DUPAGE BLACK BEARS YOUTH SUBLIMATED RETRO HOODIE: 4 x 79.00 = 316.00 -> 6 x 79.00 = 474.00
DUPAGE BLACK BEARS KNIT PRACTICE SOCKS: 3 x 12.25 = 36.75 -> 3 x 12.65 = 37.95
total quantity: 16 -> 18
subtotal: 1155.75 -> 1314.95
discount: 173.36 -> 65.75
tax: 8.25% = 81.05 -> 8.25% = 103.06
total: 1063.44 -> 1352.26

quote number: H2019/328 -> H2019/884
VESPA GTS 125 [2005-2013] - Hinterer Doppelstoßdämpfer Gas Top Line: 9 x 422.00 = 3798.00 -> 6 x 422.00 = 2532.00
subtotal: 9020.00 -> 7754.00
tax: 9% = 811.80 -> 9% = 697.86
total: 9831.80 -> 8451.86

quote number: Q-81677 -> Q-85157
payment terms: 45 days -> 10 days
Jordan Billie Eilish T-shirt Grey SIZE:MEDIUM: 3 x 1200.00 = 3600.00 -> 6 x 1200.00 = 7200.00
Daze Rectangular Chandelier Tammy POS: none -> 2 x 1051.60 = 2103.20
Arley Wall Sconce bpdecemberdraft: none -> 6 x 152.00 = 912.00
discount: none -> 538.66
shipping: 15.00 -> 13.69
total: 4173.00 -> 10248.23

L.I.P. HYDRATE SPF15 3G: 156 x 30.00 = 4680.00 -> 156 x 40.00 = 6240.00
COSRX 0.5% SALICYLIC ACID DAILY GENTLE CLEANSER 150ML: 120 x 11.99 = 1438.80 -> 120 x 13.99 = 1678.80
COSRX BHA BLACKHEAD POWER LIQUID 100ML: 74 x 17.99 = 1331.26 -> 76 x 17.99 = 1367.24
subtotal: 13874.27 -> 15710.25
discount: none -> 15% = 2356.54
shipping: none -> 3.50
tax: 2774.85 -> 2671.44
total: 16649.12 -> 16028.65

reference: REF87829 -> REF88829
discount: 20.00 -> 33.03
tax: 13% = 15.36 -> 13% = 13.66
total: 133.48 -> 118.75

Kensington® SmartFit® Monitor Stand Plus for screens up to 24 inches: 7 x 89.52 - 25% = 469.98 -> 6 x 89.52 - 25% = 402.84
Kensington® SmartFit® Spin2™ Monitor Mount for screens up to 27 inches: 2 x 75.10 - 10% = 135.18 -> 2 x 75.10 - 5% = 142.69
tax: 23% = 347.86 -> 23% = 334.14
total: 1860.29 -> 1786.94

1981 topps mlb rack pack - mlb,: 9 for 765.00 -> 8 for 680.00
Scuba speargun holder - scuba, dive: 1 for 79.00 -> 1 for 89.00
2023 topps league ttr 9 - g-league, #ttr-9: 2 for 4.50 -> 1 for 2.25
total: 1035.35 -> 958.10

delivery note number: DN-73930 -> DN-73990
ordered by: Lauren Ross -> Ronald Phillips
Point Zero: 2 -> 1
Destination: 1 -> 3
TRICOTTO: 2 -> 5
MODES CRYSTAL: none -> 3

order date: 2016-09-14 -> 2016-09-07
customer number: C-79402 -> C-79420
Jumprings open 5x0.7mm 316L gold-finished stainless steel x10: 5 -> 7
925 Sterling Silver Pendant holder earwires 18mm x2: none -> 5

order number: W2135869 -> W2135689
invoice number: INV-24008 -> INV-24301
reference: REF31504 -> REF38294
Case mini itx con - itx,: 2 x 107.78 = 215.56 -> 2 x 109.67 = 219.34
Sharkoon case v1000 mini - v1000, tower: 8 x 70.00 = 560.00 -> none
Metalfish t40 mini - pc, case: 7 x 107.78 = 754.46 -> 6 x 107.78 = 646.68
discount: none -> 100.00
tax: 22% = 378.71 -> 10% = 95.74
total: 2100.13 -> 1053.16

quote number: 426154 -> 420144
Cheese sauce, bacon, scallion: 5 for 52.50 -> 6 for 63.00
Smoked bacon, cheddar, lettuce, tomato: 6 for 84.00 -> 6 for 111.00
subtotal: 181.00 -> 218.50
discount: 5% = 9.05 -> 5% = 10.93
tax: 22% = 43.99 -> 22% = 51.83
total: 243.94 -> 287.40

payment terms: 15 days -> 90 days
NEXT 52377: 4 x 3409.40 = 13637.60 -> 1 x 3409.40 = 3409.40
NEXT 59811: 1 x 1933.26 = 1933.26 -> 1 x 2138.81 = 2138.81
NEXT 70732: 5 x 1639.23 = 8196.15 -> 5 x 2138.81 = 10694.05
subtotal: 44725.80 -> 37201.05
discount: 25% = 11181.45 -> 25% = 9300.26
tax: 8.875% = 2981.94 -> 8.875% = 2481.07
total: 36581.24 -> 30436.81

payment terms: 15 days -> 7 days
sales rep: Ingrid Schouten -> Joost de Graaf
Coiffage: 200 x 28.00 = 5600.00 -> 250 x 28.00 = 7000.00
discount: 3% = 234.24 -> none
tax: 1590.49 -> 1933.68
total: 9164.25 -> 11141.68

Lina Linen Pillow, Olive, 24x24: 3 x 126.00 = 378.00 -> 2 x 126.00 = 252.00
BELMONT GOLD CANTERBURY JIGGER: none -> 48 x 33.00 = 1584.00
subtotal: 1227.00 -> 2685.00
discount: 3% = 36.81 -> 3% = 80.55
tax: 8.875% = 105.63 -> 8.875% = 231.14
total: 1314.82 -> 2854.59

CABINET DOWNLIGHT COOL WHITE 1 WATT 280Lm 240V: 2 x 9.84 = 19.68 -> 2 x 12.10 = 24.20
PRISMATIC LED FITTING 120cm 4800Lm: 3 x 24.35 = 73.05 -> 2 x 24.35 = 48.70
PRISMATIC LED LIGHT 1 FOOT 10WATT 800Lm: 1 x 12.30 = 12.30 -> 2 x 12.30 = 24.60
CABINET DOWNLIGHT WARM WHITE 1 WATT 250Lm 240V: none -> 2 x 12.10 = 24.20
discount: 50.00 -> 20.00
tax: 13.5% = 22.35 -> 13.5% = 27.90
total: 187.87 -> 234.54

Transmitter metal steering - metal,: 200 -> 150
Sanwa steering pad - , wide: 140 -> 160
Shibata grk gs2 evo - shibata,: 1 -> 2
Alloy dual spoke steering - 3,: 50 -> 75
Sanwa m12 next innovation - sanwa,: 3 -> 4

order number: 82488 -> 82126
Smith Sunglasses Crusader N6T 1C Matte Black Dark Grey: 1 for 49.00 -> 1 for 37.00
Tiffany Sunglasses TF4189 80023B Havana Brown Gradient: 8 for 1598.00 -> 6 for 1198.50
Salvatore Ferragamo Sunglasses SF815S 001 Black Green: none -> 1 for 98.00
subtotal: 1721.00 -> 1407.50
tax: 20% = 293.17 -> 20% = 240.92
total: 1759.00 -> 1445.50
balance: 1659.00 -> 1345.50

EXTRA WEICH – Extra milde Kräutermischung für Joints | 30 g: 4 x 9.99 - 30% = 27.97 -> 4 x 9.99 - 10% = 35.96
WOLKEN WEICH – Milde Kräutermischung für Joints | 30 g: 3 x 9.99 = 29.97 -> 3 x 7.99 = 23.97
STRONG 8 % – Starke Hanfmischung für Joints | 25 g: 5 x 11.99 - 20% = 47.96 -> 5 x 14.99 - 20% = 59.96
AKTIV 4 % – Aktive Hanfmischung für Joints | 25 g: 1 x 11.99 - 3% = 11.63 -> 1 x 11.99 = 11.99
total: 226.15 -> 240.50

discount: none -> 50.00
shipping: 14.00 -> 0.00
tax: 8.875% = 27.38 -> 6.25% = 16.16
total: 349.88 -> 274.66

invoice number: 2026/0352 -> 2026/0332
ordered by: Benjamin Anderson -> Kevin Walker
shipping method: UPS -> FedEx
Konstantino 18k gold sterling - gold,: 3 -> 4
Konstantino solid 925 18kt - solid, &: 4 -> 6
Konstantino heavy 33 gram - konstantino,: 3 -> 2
──────
Try it: All lines above from the line with "discount: 20.00 -> 33.03" through the line with "subtotal: 181.00 -> 218.50", both included, are to be set down exactly, with nothing else.

Written answer:
discount: 20.00 -> 33.03
tax: 13% = 15.36 -> 13% = 13.66
total: 133.48 -> 118.75

Kensington® SmartFit® Monitor Stand Plus for screens up to 24 inches: 7 x 89.52 - 25% = 469.98 -> 6 x 89.52 - 25% = 402.84
Kensington® SmartFit® Spin2™ Monitor Mount for screens up to 27 inches: 2 x 75.10 - 10% = 135.18 -> 2 x 75.10 - 5% = 142.69
tax: 23% = 347.86 -> 23% = 334.14
total: 1860.29 -> 1786.94

1981 topps mlb rack pack - mlb,: 9 for 765.00 -> 8 for 680.00
Scuba speargun holder - scuba, dive: 1 for 79.00 -> 1 for 89.00
2023 topps league ttr 9 - g-league, #ttr-9: 2 for 4.50 -> 1 for 2.25
total: 1035.35 -> 958.10

delivery note number: DN-73930 -> DN-73990
ordered by: Lauren Ross -> Ronald Phillips
Point Zero: 2 -> 1
Destination: 1 -> 3
TRICOTTO: 2 -> 5
MODES CRYSTAL: none -> 3

order date: 2016-09-14 -> 2016-09-07
customer number: C-79402 -> C-79420
Jumprings open 5x0.7mm 316L gold-finished stainless steel x10: 5 -> 7
925 Sterling Silver Pendant holder earwires 18mm x2: none -> 5

order number: W2135869 -> W2135689
invoice number: INV-24008 -> INV-24301
reference: REF31504 -> REF38294
Case mini itx con - itx,: 2 x 107.78 = 215.56 -> 2 x 109.67 = 219.34
Sharkoon case v1000 mini - v1000, tower: 8 x 70.00 = 560.00 -> none
Metalfish t40 mini - pc, case: 7 x 107.78 = 754.46 -> 6 x 107.78 = 646.68
discount: none -> 100.00
tax: 22% = 378.71 -> 10% = 95.74
total: 2100.13 -> 1053.16

quote number: 426154 -> 420144
Cheese sauce, bacon, scallion: 5 for 52.50 -> 6 for 63.00
Smoked bacon, cheddar, lettuce, tomato: 6 for 84.00 -> 6 for 111.00
subtotal: 181.00 -> 218.50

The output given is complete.